Task
Extract, from the records beneath this instruction, each line that contains the word "left".

Material for this task

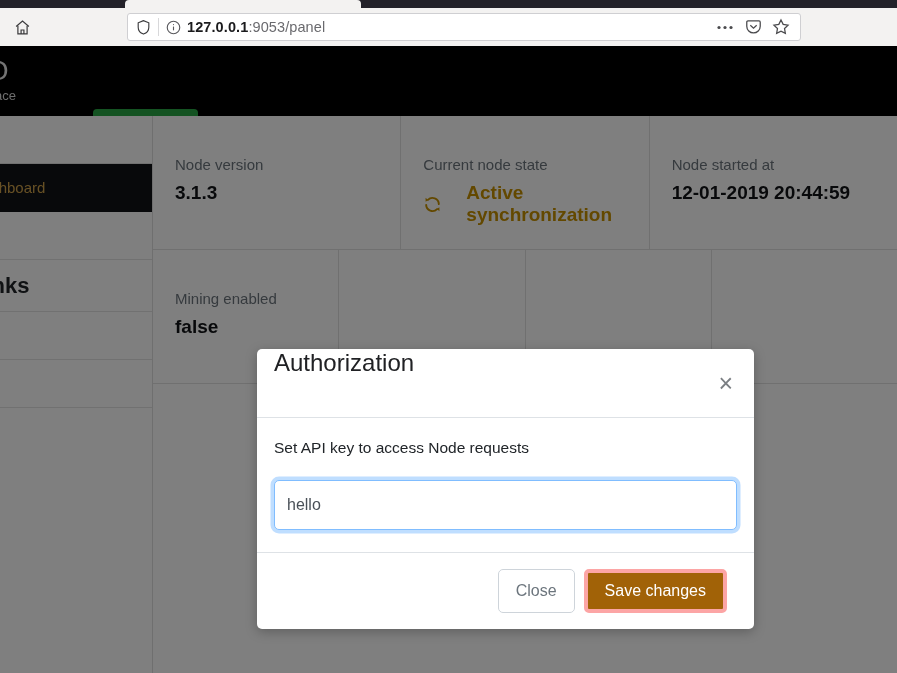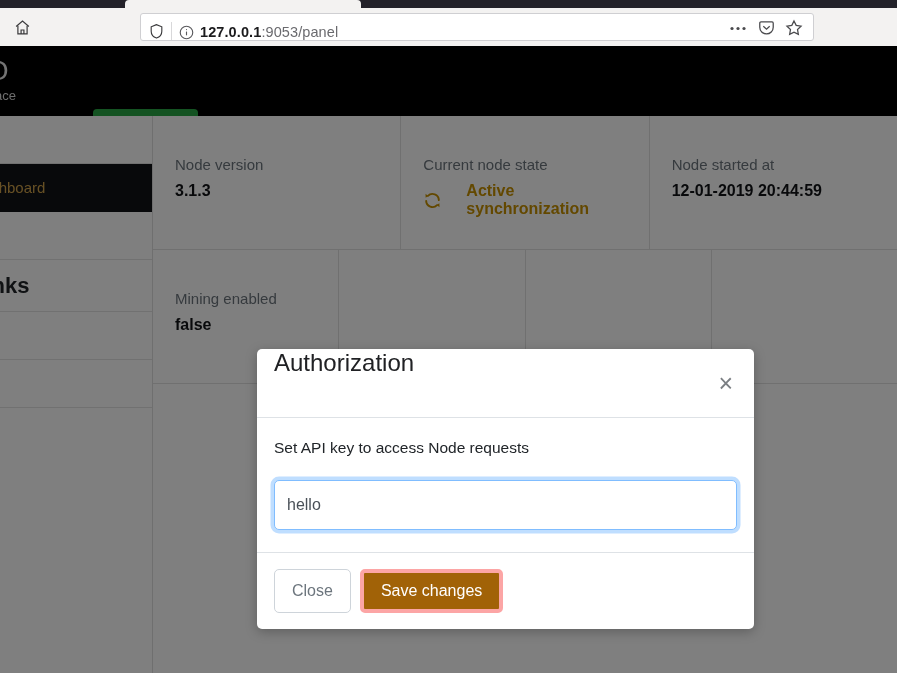--- a/index.html
+++ b/index.html
@@ -26,23 +26,23 @@
   .navbar {
     position: absolute; left: 0; top: 8px; width: 897px; height: 38px;
     background: #f3f2f1;
   }
   .home-btn {
     position: absolute; left: 7px; top: 4px; width: 30px; height: 30px;
     display: flex; align-items: center; justify-content: center;
     border-radius: 3px;
   }
   .urlbar {
-    position: absolute; left: 140px; top: 5px; width: 674px; height: 28px;
+    position: absolute; left: 127px; top: 5px; width: 674px; height: 28px;
     background: #ffffff; border: 1px solid #cfcfd2; border-radius: 3px;
-    display: flex; align-items: flex-end;
+    display: flex; align-items: center;
   }
   .urlbar .shield { width: 30px; display: flex; align-items: center; justify-content: center; }
   .urlbar .vsep { width: 1px; height: 18px; background: #d8d8da; }
   .urlbar .infoi { width: 28px; display: flex; align-items: center; justify-content: center; }
   .urlbar .url {
     flex: 1; font-size: 14.5px; color: #6a6a6e; letter-spacing: .1px;
     white-space: nowrap; overflow: hidden;
   }
   .urlbar .url .host { color: #1b1b1d; font-weight: bold; }
   .urlbar .actions { display: flex; align-items: center; gap: 2px; padding-right: 6px; }
@@ -101,21 +101,21 @@
     position: absolute; left: 153px; top: 0; right: 0; height: 557px;
   }
   .card-row { display: flex; height: 134px; }
   .card {
     flex: 1 1 0; min-width: 0;
     border-right: 1px solid #e1e1e1; border-bottom: 1px solid #e1e1e1;
     padding: 40px 22px 0 22px;
   }
   .card:last-child { border-right: none; }
   .card .label { font-size: 15px; color: #6c757d; margin-bottom: 9px; }
-  .card .value { font-size: 16px; font-weight: bold; color: #111316; }
+  .card .value { font-size: 19px; font-weight: bold; color: #111316; }
   .card .value.sync { color: #c79100; display: flex; align-items: center; gap: 24px; font-weight: bold; }
   .card .value.hash { font-size: 19px; line-height: 1.5; word-break: break-all; }
   .sync-icon { flex: none; width: 19px; height: 19px; }
 
   
   .overlay {
     position: absolute; left: 0; top: 46px; width: 897px; height: 627px;
     background: rgba(0,0,0,.5);
   }
   .modal {
@@ -138,22 +138,22 @@
   .modal-body { padding: 21px 17px 22px 17px; }
   .modal-desc { font-size: 15.5px; color: #212529; margin: 0 0 23px 0; }
   .api-input {
     display: block; width: 100%; height: 50px;
     padding: 6px 12px; font-size: 16px; color: #495057;
     font-family: "Liberation Sans", sans-serif;
     background: #ffffff; border: 1px solid #80bdff; border-radius: 5px;
     outline: none; box-shadow: 0 0 0 3.5px rgba(0,123,255,.25);
   }
   .modal-foot {
-    border-top: 1px solid #dee2e6; padding: 16px 17px;
-    display: flex; gap: 9px;
+    border-top: 1px solid #dee2e6; padding: 16px 27px;
+    display: flex; justify-content: flex-end; gap: 9px;
   }
   .btn {
     font-size: 16px; font-family: "Liberation Sans", sans-serif;
     border-radius: 5px; cursor: pointer; padding: 9px 17px;
   }
   .btn-secondary { background: #ffffff; color: #6c757d; border: 1px solid #ced4da; }
   .btn-primary { background: #a16207; color: #ffffff; border: 4px solid #fca5a5; }
 </style>
 </head>
 <body>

Task response
     position: absolute; left: 0; top: 8px; width: 897px; height: 38px;
     position: absolute; left: 7px; top: 4px; width: 30px; height: 30px;
-    position: absolute; left: 140px; top: 5px; width: 674px; height: 28px;
+    position: absolute; left: 127px; top: 5px; width: 674px; height: 28px;
     position: absolute; left: 153px; top: 0; right: 0; height: 557px;
     position: absolute; left: 0; top: 46px; width: 897px; height: 627px;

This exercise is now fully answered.